Rose squints as she sits next to me. “Is Michael all right?”
“He wasn’t in Atlanta where he said he’d be. He’s in Savannah … with another woman.”
“You mean”—Penny leans toward me—“with another woman? Like an affair?”
A whooshing noise fills my head, and I feel as if all the air is being sucked out of the room. I cling to the edge of the table, Rose’s hand comes up to cover her mouth, and Penny’s right eye narrows in a sudden spasm.
Penny is the first to recover. “Wait a minute. Surely the situation isn’t as bad as you thought. I’ll bet Michael has an explanation.”
“I didn’t want to think anything at first. Then I realized why Marlo gave me the number. It’s Saturday. So she wasn’t acting as Michael’s secretary, she acted as my friend. She wanted me to know that he’s been unfaithful.”
“That’s impossible. Michael’s not a louse.”
“I spoke to Michael, and he didn’t deny it. He didn’t explain it away, either.”
Penny shakes her head. “I would never have imagined this. Not of Mr. Perfect.”
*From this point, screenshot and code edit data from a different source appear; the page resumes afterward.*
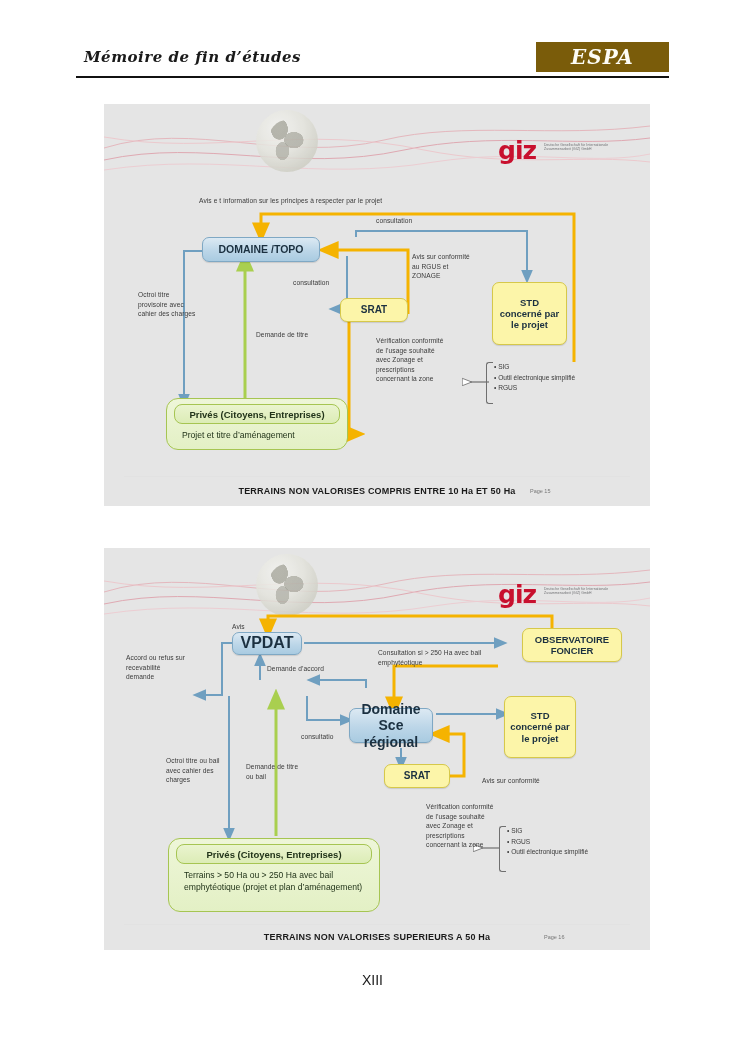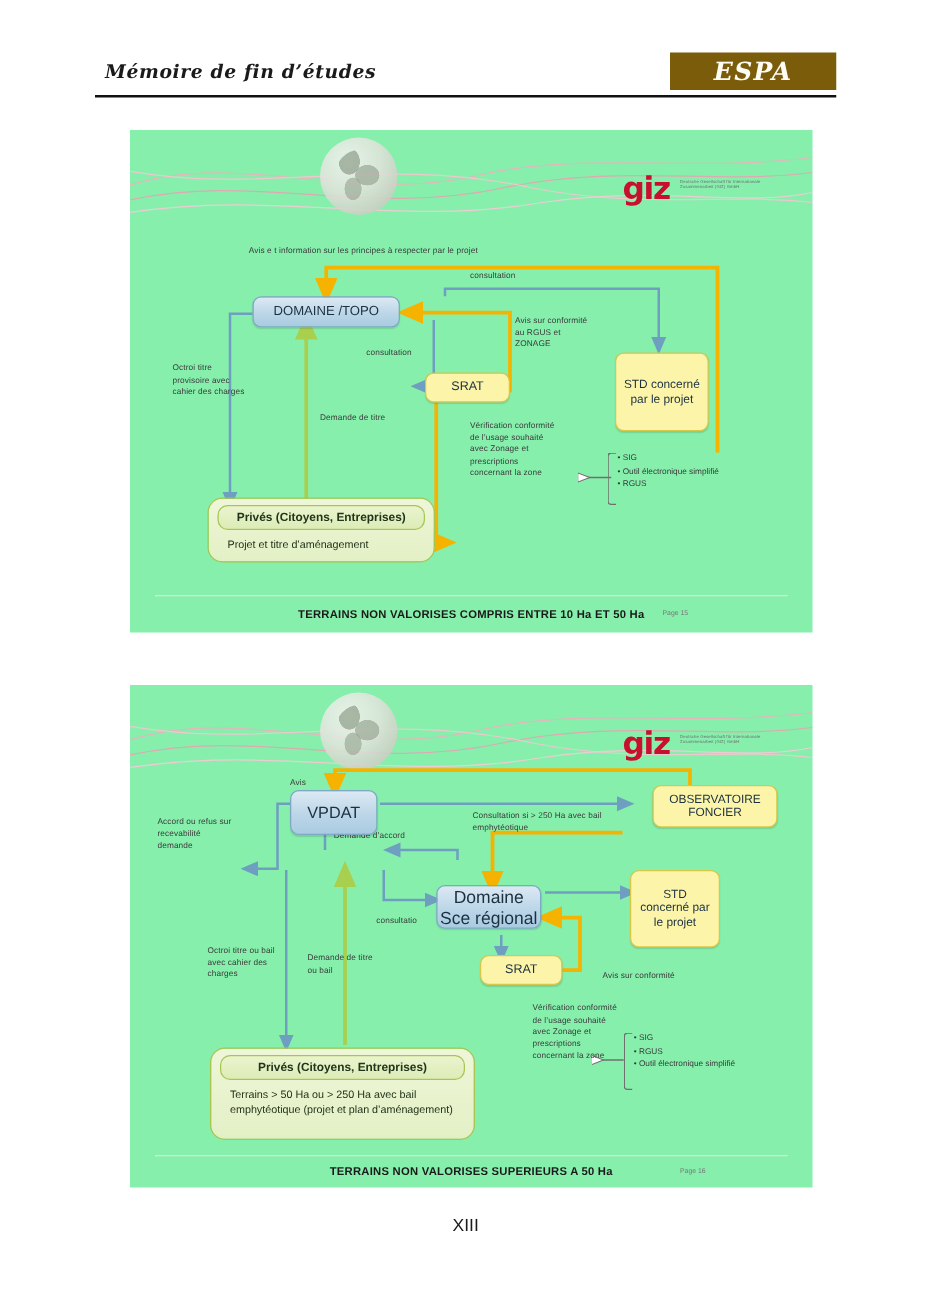"giz" .slide { background: #86efac -> #e5e5e5 }
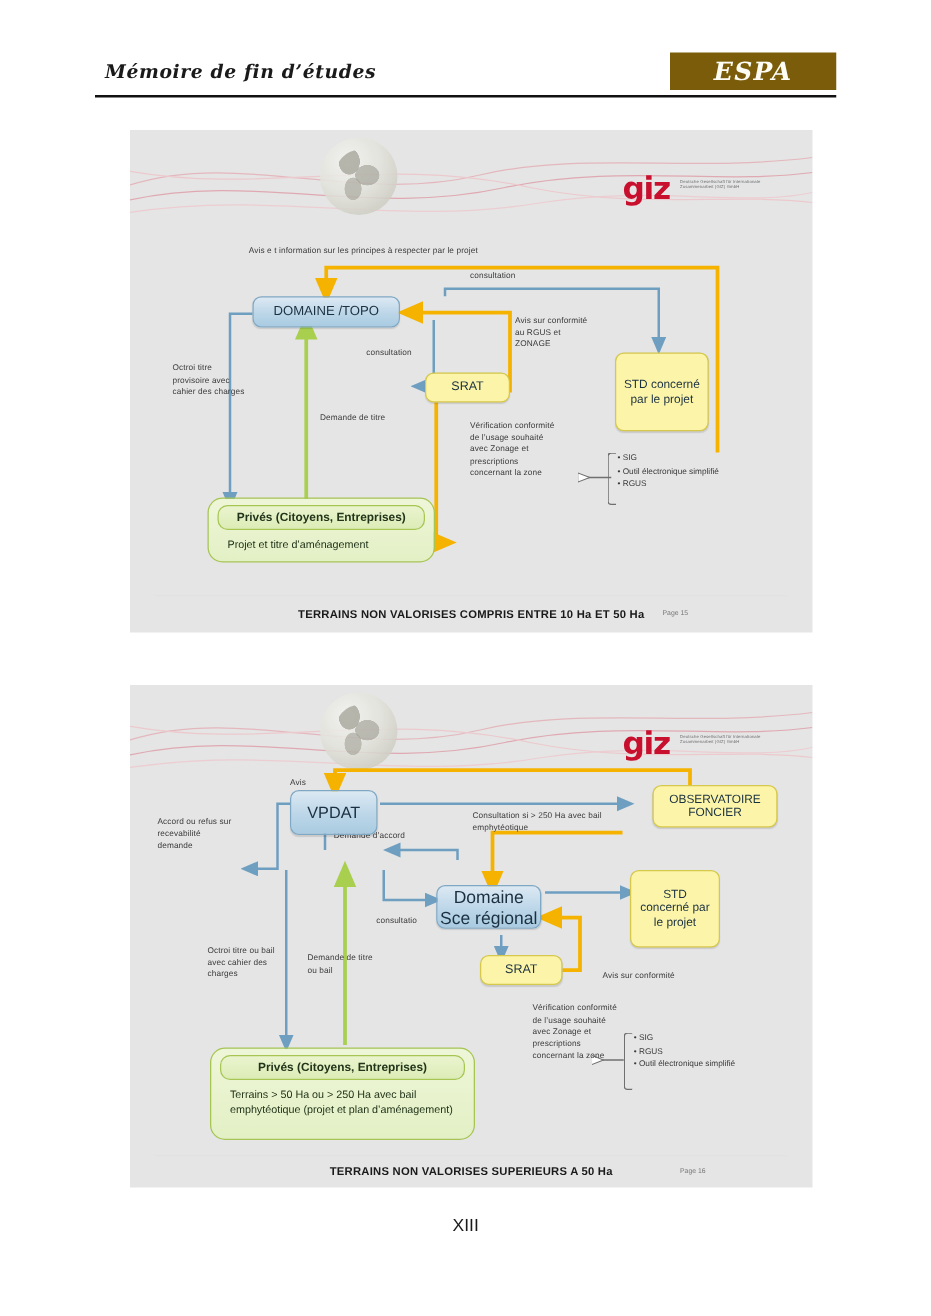"DOMAINE /TOPO" .node { font-weight: 400 -> 700 }
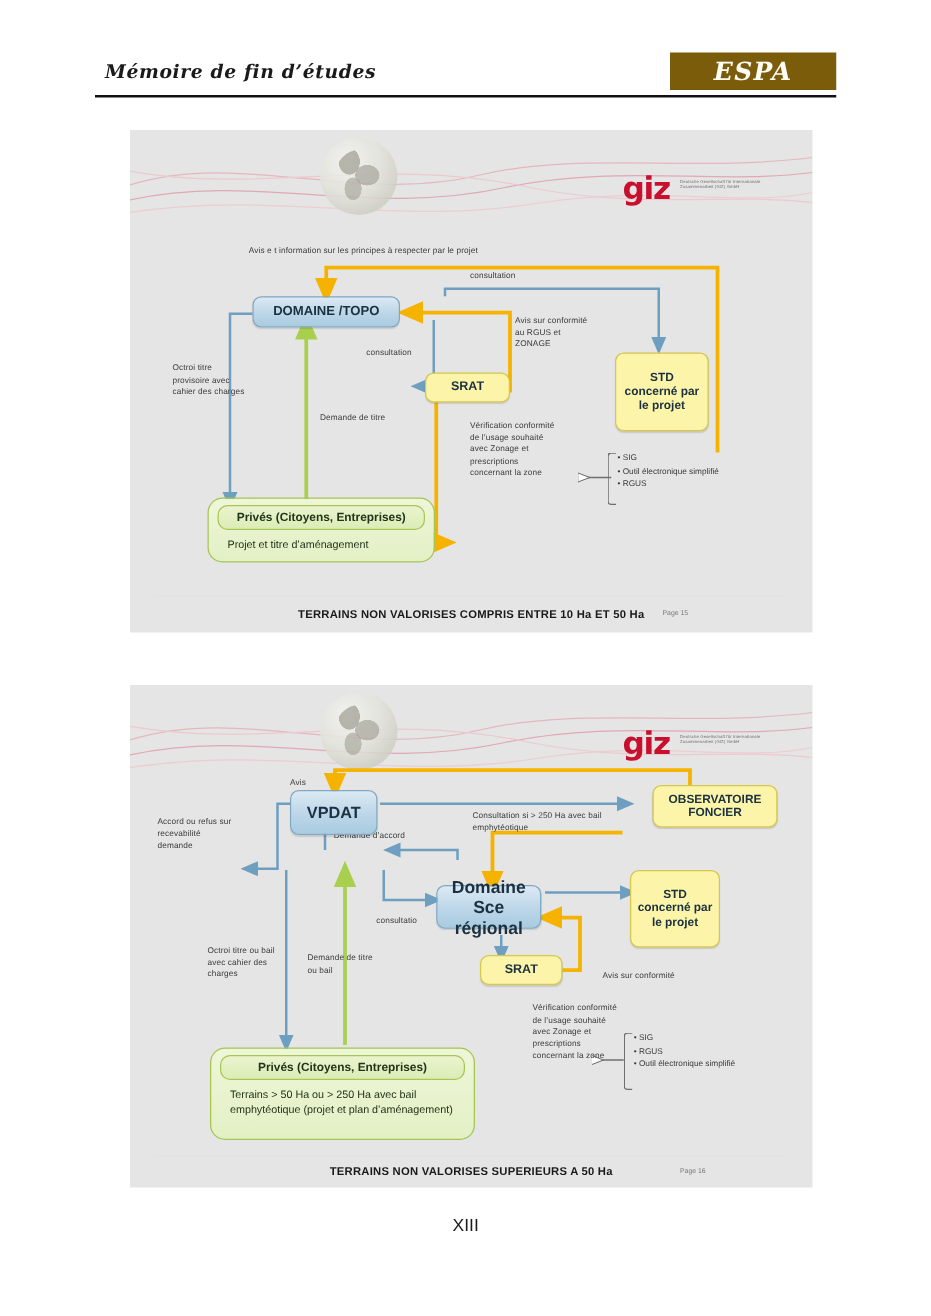"VPDAT" div.node { font-size: 13px -> 16px; height: 36px -> 23px }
“I still don’t believe it.” Rose reaches for my hands and holds them in a tight grip. “There has to be a logical explanation. Maybe Michael couldn’t talk without ticking the woman off. Maybe she’s crazy and she’s been stalking him. Wait a while, then call him back. Listen to his side of the story.”
“I don’t want to talk to him.”
“But he’s your husband.” Penny pats my arm. “You have to talk to him; y’all ought to talk. No matter what happened, you’re married, and married people are partners.”
I stare at my sister in disbelief. Penny has married five husbands and is apparently scouting for number six. None of her marriages has lasted more than a few years, so what does she know about healthy relationships?
“Excuse me”—a frosty note chills my voice—“but what gives you the right to talk like some kind of marriage expert?”
Penny throws up her hands and surrenders the field, but Rose draws closer and slips an arm around my shoulder, whispering the only words I want to hear: “I’m so sorry.”
I’m sorry too. Sorry I ever put this weekend together, and sorry I ever thought I could trust Michael long enough to let him out of my sight. For twenty-seven years I have believed that loyalty and stability were part of Michael’s personality, that he’d be the last husband on earth to cheat in marriage. He doesn’t like conflict, he avoids messy confrontations, and he is downright dense when it comes to picking up emotional cues.
So how in the world did another woman manage to attract him?
I bury my face in my hands again. I had thought this weekend would be a good thing, and I’d hoped the money from the sale of this house would take the strain off our marriage. I’d thought I could solve our problems by making life easier for him.
But at this particular moment, I’m sorry I ever met my husband.